Resolution enhancement with a task-assisted GAN to guide optical nanoscopy image analysis and acquisition

Affiliations

Resolution enhancement with a task-assisted GAN to guide optical nanoscopy image analysis and acquisition

Catherine Bouchard et al. Nat Mach Intell. 2023.

Abstract

Super-resolution fluorescence microscopy methods enable the characterization of nanostructures in living and fixed biological tissues. However, they require the adjustment of multiple imaging parameters while attempting to satisfy conflicting objectives, such as maximizing spatial and temporal resolution while minimizing light exposure. To overcome the limitations imposed by these trade-offs, post-acquisition algorithmic approaches have been proposed for resolution enhancement and image-quality improvement.
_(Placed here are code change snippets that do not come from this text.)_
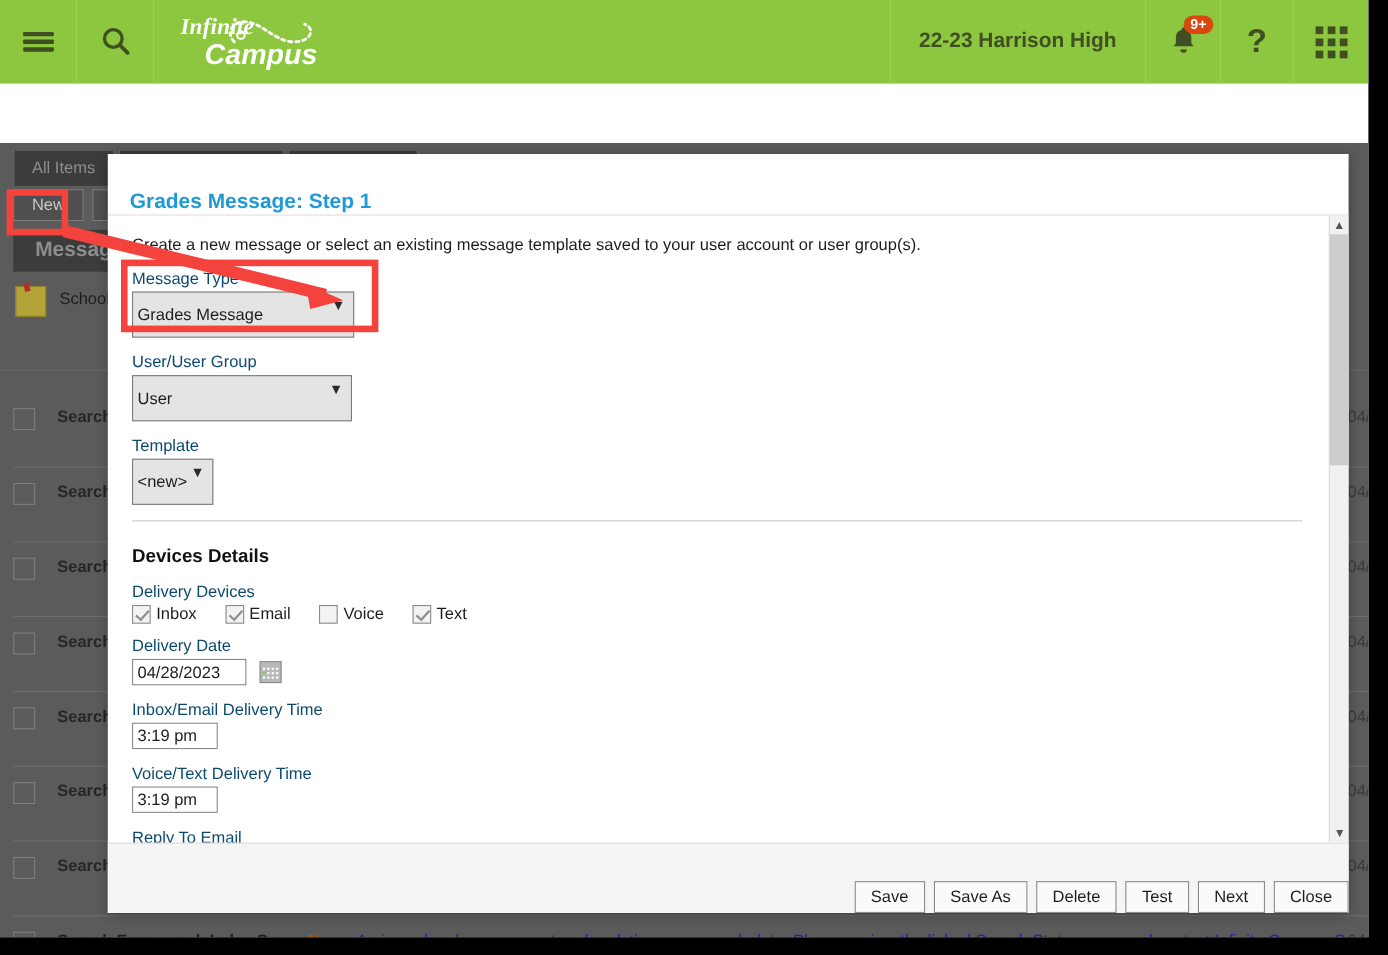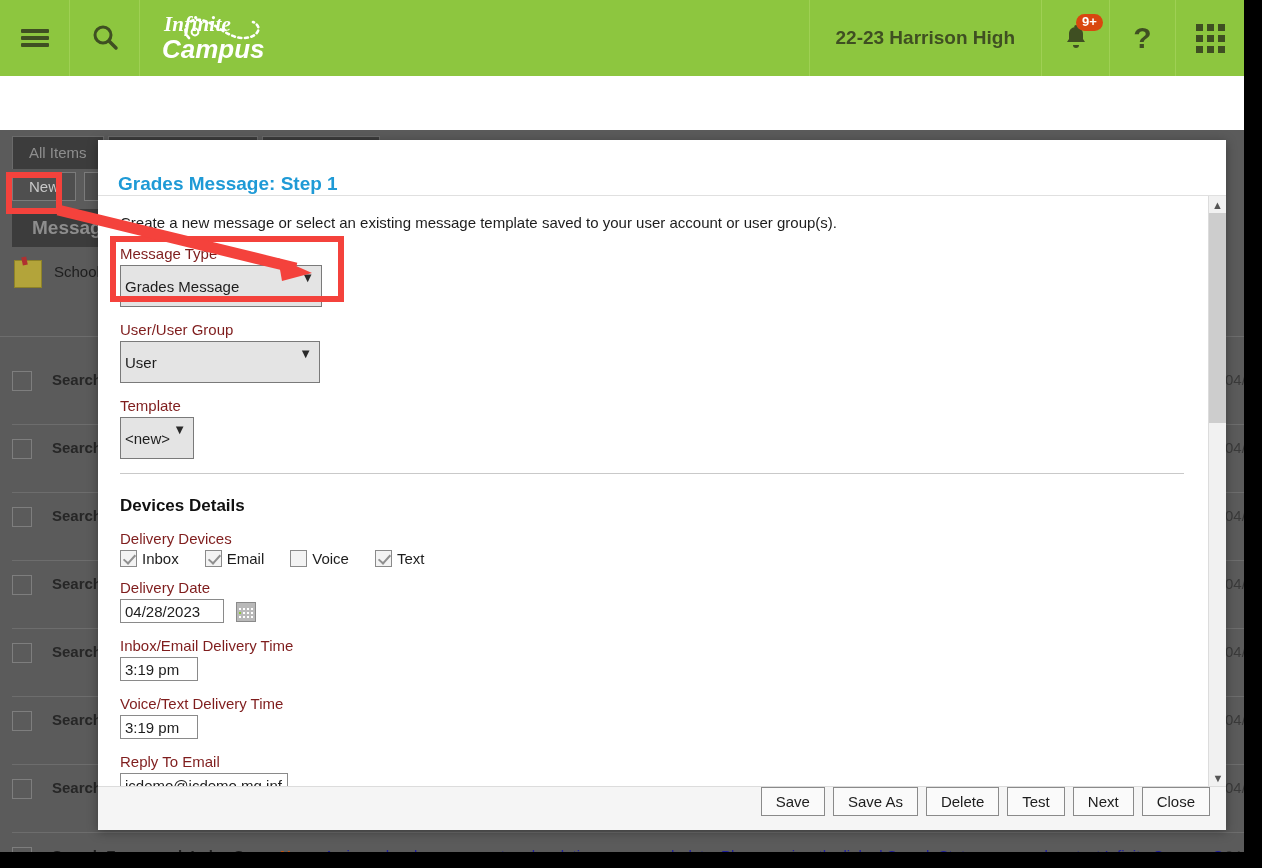--- a/index.html
+++ b/index.html
@@ -80,21 +80,21 @@
   .logo-wrap { display:flex; flex-direction:column; line-height:1; position: relative; }
   .logo-inf {
     font-family: "Liberation Serif", serif;
     font-style: italic; font-weight: bold;
     color: #ffffff; font-size: 21px; letter-spacing: .2px;
     margin-left: 2px;
   }
   .logo-cam {
     font-family: "Liberation Sans", sans-serif;
     font-weight: bold; font-style: italic;
-    color: #ffffff; font-size: 26px; margin-top: 1px;
+    color: #ffffff; font-size: 26px; margin-top: 1px; margin-left: 24px;
   }
   .logo-swoosh { position:absolute; right: -6px; top: -2px; }
 
   
   #titlerow {
     position: absolute; left: 0; top: 76px;
     width: 1244px; height: 54px;
     background: #ffffff;
     border-bottom: 1px solid #d8d8d8;
   }
@@ -240,21 +240,21 @@
     flex: 1 1 auto;
     position: relative;
     overflow: hidden;
   }
   #dlg-scroll {
     position: absolute; left: 0; top: 0;
     width: 1110px; height: 100%;
     padding: 18px 0 0 22px;
   }
   .helptext { font-size: 15px; color: #1d1d1d; margin-bottom: 14px; }
-  .fieldlabel { font-size: 15px; color: #7f1d1d; margin-bottom: 3px; }
+  .fieldlabel { font-size: 15px; color: #0c4a6e; margin-bottom: 3px; }
   .field { margin-bottom: 14px; }
   select.cmb {
     font-family: "Liberation Sans", sans-serif;
     font-size: 15px;
     background: #e4e4e4;
     border: 1px solid #7a7a7a;
     height: 42px;
     padding: 2px 4px;
     color: #1d1d1d;
     -webkit-appearance: none; appearance: none;
@@ -336,25 +336,25 @@
     color: #555; font-size: 11px;
   }
   #dlg-vscroll .thumb {
     position: absolute; left: 0; top: 17px;
     width: 18px; height: 210px;
     background: #cdcdcd;
   }
   #dlg-vscroll .arrow.down { position:absolute; bottom: 0; left: 0; width: 18px; }
 
   #dlg-footer {
-    height: 44px;
+    height: 64px;
     background: #f5f5f5;
     border-top: 1px solid #dcdcdc;
-    display: flex; align-items: flex-start; justify-content: flex-end;
-    padding-right: 16px;
+    display: flex; align-items: flex-end; justify-content: flex-end;
+    padding-right: 0;
     gap: 8px;
   }
   .fbtn {
     font-family: "Liberation Sans", sans-serif;
     font-size: 15px;
     background: #fafafa;
     border: 1px solid #8a8a8a;
     color: #1d1d1d;
     padding: 5px 14px;
     min-width: 56px;

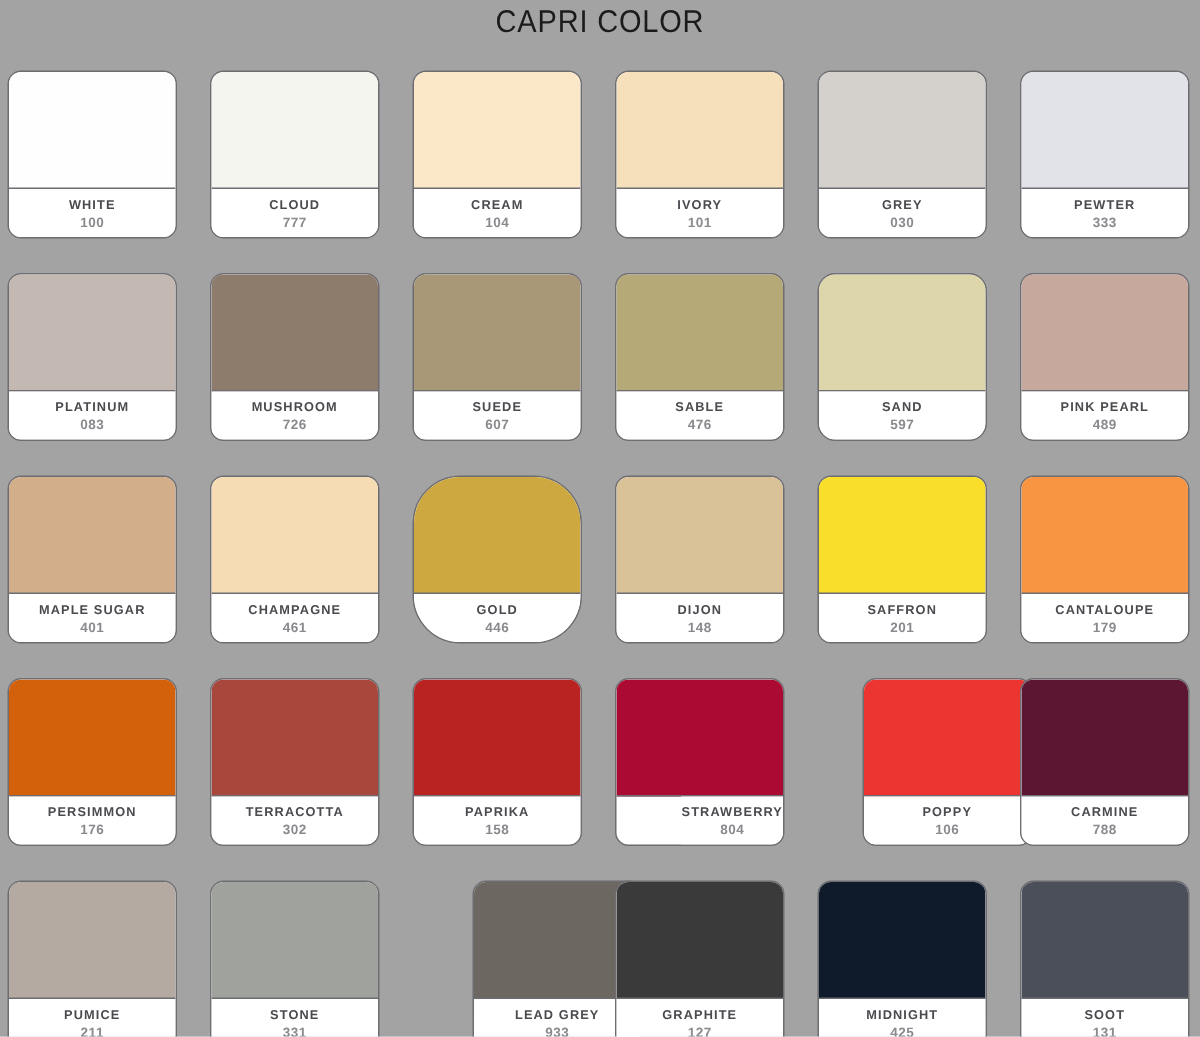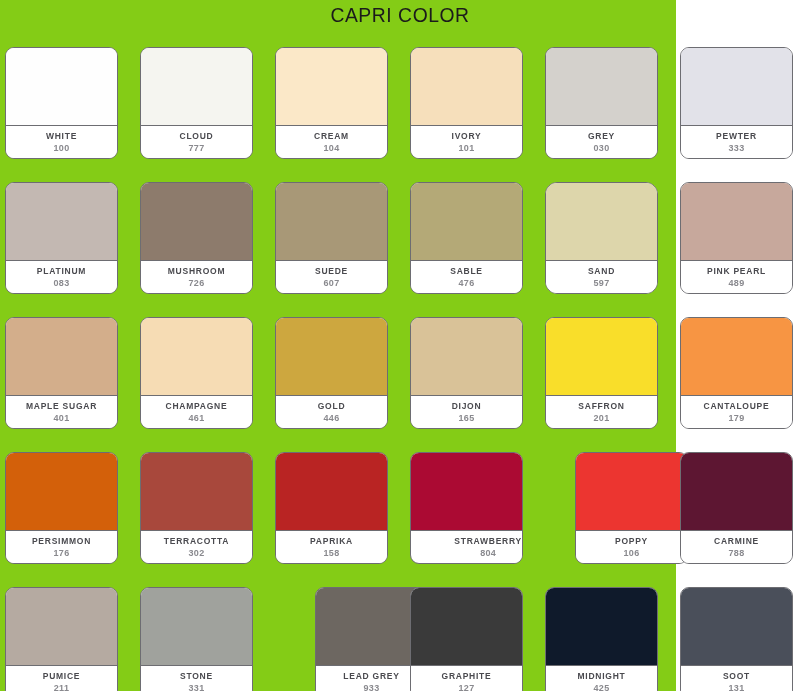--- a/index.html
+++ b/index.html
@@ -10,23 +10,23 @@
   body {
     width: 800px;
     height: 691px;
     background: #ffffff;
     font-family: "Liberation Sans", sans-serif;
     overflow: hidden;
   }
 
   #page {
     position: relative;
-    width: 676px;
+    width: 800px;
     height: 691px;
-    background: #84cc16;
+    background: #a3a3a3;
   }
 
   #page-title {
     position: absolute;
     top: 0;
     left: 0;
     width: 800px;
     height: 30px;
     line-height: 30px;
     text-align: center;
@@ -203,32 +203,32 @@
           <div class="swatch-code">401</div>
         </div>
       </div>
       <div class="swatch-card" style="border-color: rgb(109, 109, 114);">
         <div class="swatch-color" style="background-color: rgb(246, 220, 180); border-bottom-color: rgb(109, 109, 114);"></div>
         <div class="swatch-meta">
           <div class="swatch-name">CHAMPAGNE</div>
           <div class="swatch-code">461</div>
         </div>
       </div>
-      <div class="swatch-card" style="border-color: rgb(109, 109, 114);">
+      <div class="swatch-card" style="border-color: rgb(109, 109, 114); border-radius: 32px;">
         <div class="swatch-color" style="background-color: rgb(205, 167, 63); border-bottom-color: rgb(109, 109, 114);"></div>
         <div class="swatch-meta">
           <div class="swatch-name">GOLD</div>
           <div class="swatch-code">446</div>
         </div>
       </div>
       <div class="swatch-card" style="border-color: rgb(109, 109, 114);">
         <div class="swatch-color" style="background-color: rgb(217, 194, 152); border-bottom-color: rgb(109, 109, 114);"></div>
         <div class="swatch-meta">
           <div class="swatch-name">DIJON</div>
-          <div class="swatch-code">165</div>
+          <div class="swatch-code">148</div>
         </div>
       </div>
       <div class="swatch-card" style="border-color: rgb(109, 109, 114);">
         <div class="swatch-color" style="background-color: rgb(249, 222, 42); border-bottom-color: rgb(109, 109, 114);"></div>
         <div class="swatch-meta">
           <div class="swatch-name">SAFFRON</div>
           <div class="swatch-code">201</div>
         </div>
       </div>
       <div class="swatch-card" style="border-color: rgb(109, 109, 114);">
Here we introduce the task-assisted generative adversarial network (TA-GAN), which incorporates an auxiliary task (for example, segmentation, localization) closely related to the observed biological nanostructure characterization. We evaluate how the TA-GAN improves generative accuracy over unassisted methods, using images acquired with different modalities such as confocal, bright-field, stimulated emission depletion and structured illumination microscopy. The TA-GAN is incorporated directly into the acquisition pipeline of the microscope to predict the nanometric content of the field of view without requiring the acquisition of a super-resolved image. This information is used to automatically select the imaging modality and regions of interest, optimizing the acquisition sequence by reducing light exposure. Data-driven microscopy methods like the TA-GAN will enable the observation of dynamic molecular processes with spatial and temporal resolutions that surpass the limits currently imposed by the trade-offs constraining super-resolution microscopy.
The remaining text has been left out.